# DATA LISTING

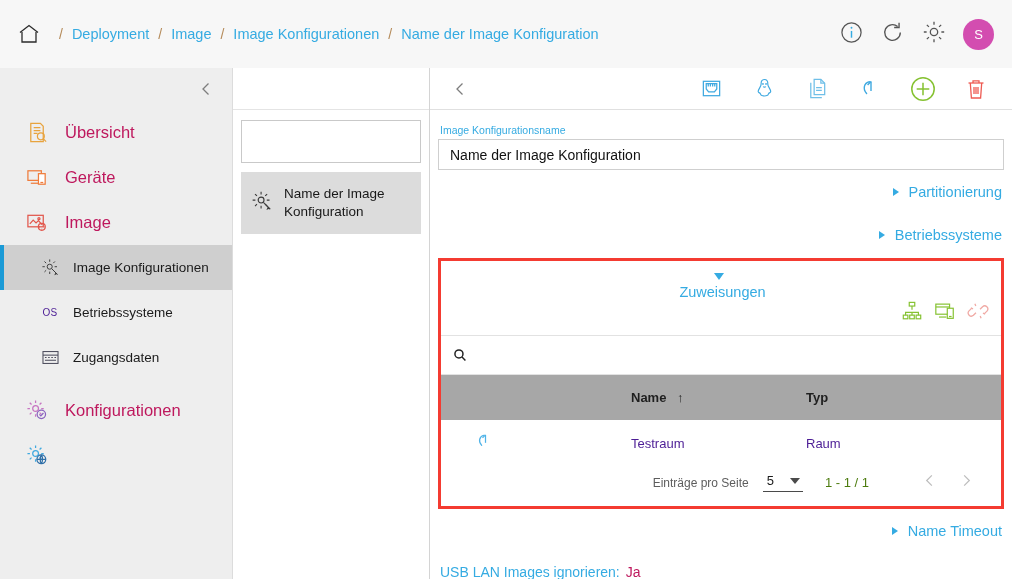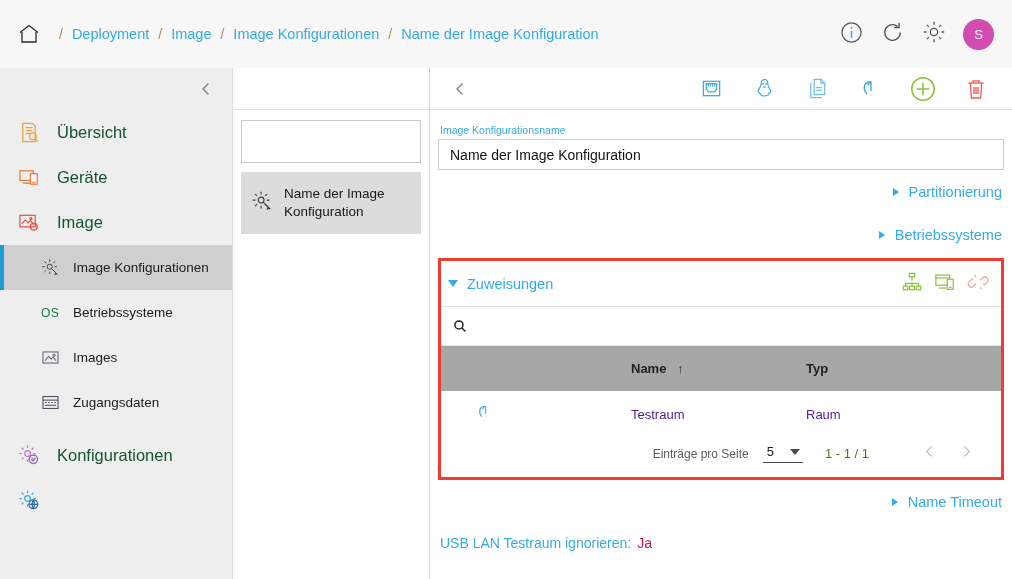"Übersicht" .nav-item { color: #14532d -> #be185d; padding-left: 14px -> 22px }
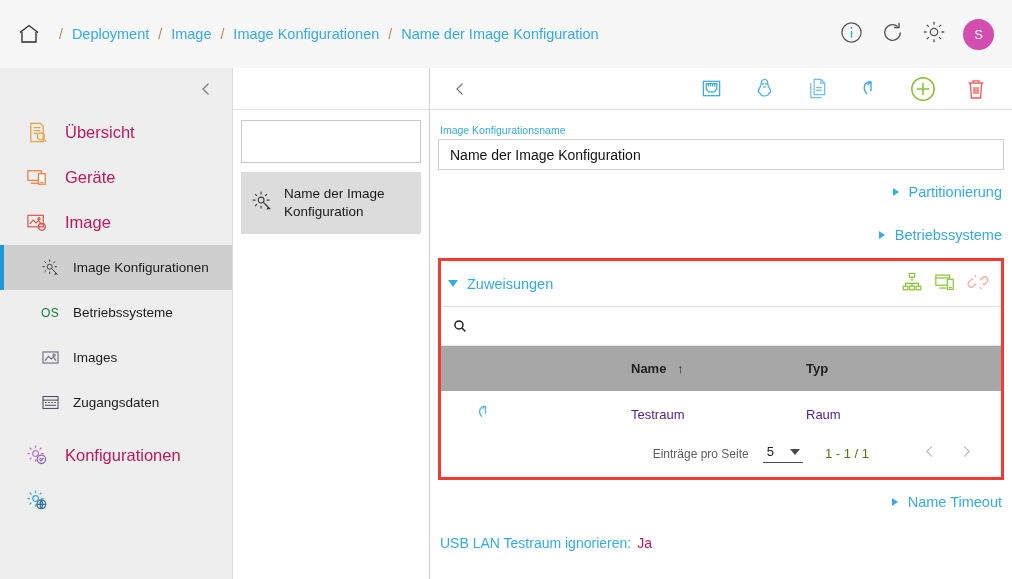"Zuweisungen" .hl-head { flex-direction: none -> column }
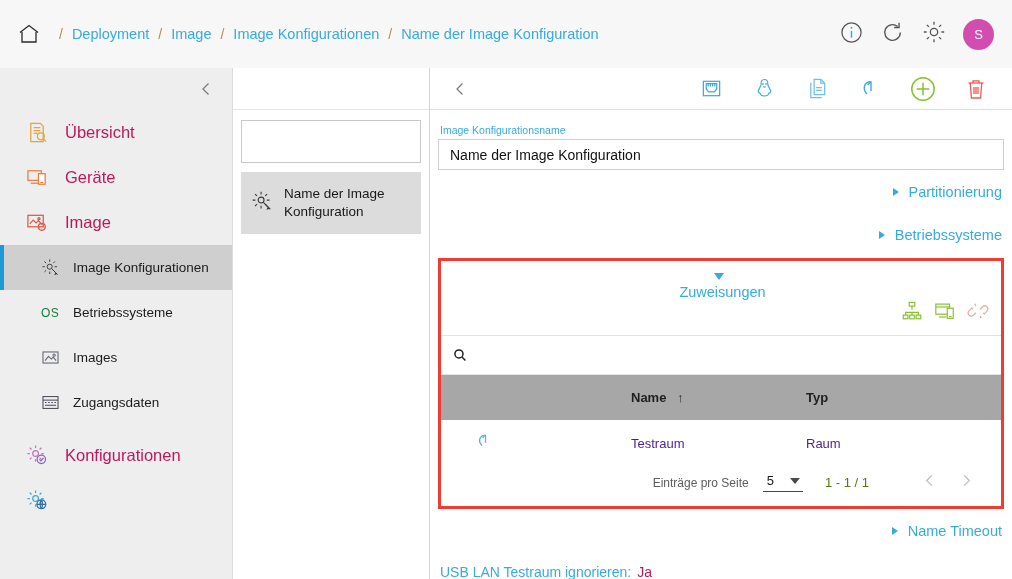"OS" .os-text { color: #15803d -> #4c1d95; font-size: 12px -> 10px }
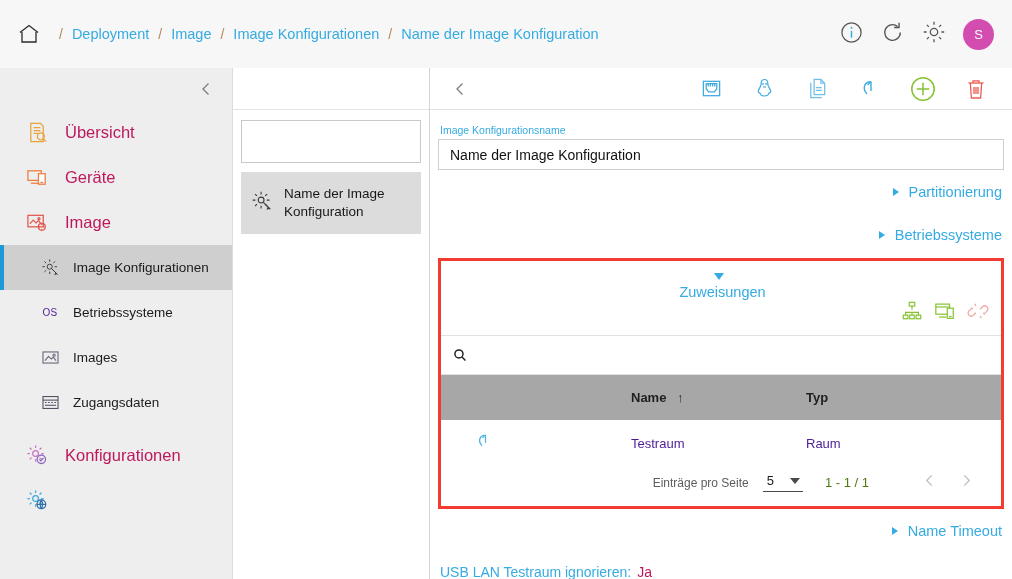"Images" div.nav-item { html: <div> <span> <svg> <rect></rect> <path></path> <circle></circle> </svg> </span> <span>Images</span> </div> -> none }
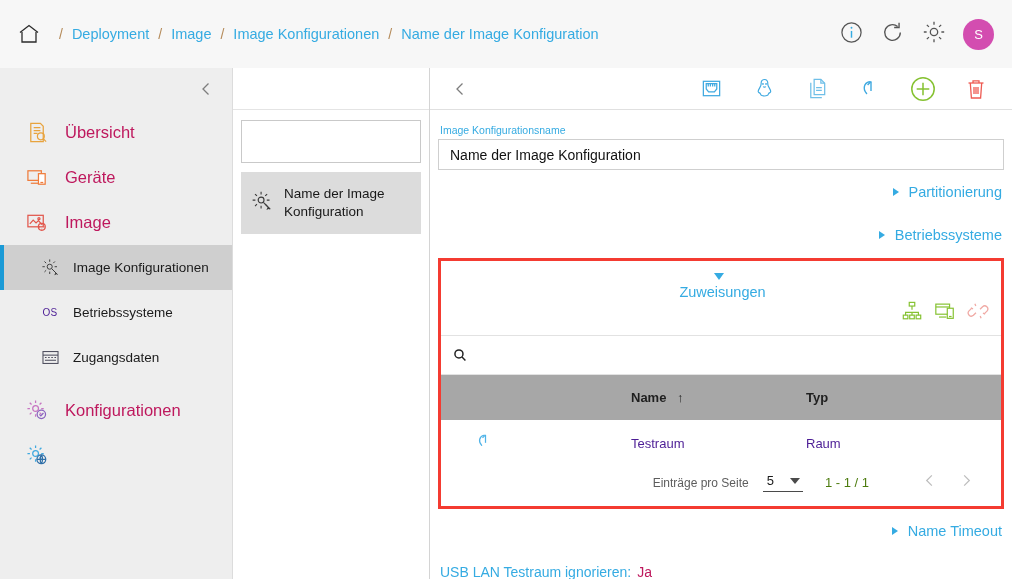"USB LAN Testraum ignorieren:" span { text: Testraum -> Images }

# PROBLEM
Starting at the line that contains "color: #15803d ->", restate each line verbatim through the final line of the listing, skipping all pictures.

# RESULT BELOW
"OS" .os-text { color: #15803d -> #4c1d95; font-size: 12px -> 10px }
"Images" div.nav-item { html: <div> <span> <svg> <rect></rect> <path></path> <circle></circle> </svg> </span> <span>Images</span> </div> -> none }
"USB LAN Testraum ignorieren:" span { text: Testraum -> Images }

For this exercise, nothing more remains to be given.